Una commissione istituita da re Luigi XVI nel 1784, e presieduta da Benjamin Franklin, esaminò per sette anni il lavoro di Mesmer. La conclusione fu che i fenomeni registrati, le guarigioni e i comportamenti esalatati, non erano dovuti al fantomatico fluido magnetico ma "all'immaginazione sovraeccitata" dei pazienti e alla suggestione creata dalla personalità carismatica di Mesmer (l'intero rapporto della Commissione di Luigi XVI è stato pubblicato in uno speciale a colori nel n. 50 di S&P).

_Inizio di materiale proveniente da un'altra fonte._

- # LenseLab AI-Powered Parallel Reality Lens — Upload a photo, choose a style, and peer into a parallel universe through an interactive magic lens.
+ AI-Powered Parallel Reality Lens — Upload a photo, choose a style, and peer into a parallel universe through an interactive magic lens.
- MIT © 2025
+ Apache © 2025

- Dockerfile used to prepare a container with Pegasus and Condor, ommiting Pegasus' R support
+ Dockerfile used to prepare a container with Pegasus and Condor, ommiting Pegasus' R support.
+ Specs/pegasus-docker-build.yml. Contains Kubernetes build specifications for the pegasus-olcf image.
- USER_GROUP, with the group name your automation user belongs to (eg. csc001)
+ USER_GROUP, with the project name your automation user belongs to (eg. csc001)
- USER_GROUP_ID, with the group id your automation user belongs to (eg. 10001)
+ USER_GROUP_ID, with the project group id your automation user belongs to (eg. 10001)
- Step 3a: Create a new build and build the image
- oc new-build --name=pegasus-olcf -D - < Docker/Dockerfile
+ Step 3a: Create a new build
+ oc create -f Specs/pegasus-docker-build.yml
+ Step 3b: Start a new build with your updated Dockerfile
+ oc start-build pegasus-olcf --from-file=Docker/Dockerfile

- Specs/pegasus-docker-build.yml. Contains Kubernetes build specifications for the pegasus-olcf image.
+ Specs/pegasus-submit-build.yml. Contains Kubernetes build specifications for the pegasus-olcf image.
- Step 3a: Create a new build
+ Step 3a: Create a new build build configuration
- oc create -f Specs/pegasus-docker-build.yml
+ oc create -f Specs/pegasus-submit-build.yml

Intervista con l'ipnotista
Come si diventa ipnotisti da palcoscenico? "E chi lo sa", dice Martin S. Taylor (nella foto), il Giucas Casella inglese. "Per quanto mi riguarda, dopo aver visto un'ipnotista in azione ho provato anch'io a rifare le stesse cose con gli amici e, dopo un po' di pratica, ci sono riuscito". E come si riesce a indurre i volontari a fare cose sempre più bizzarre? "Si tratta di dare ai soggetti una scusa per fare ciò che vogliono, aiutarli a superare le loro inibizioni e lasciarli liberi di manifestare le proprie tendenze esibizionistiche. Nelle mie dimostrazioni non parlo di ipnosi e non fingo di mettere in trance nessuno, eppure tutti continuano a fare ciò che ci si aspetta da loro. Non ci credete? Allora proverò a "ipnotizzarvi" dalle pagine di questo giornale. Pensate alla saliva: tanta saliva! Vi gira in bocca, sulla lingua e sui denti. Concentratevi sulla saliva nella vostra bocca: a volte ne avete così tanta che dovete ingoiarla. Quanta saliva in bocca! Saliva, saliva, saliva... Allora, come vi siete sentiti leggendo queste parole? Avevate troppa saliva in bocca e l'avete mandata giù, vero? Bene, inoltre vi dico che chi non l'ha fatto leggendo quelle parole lo farà nei prossimi quindici secondi!"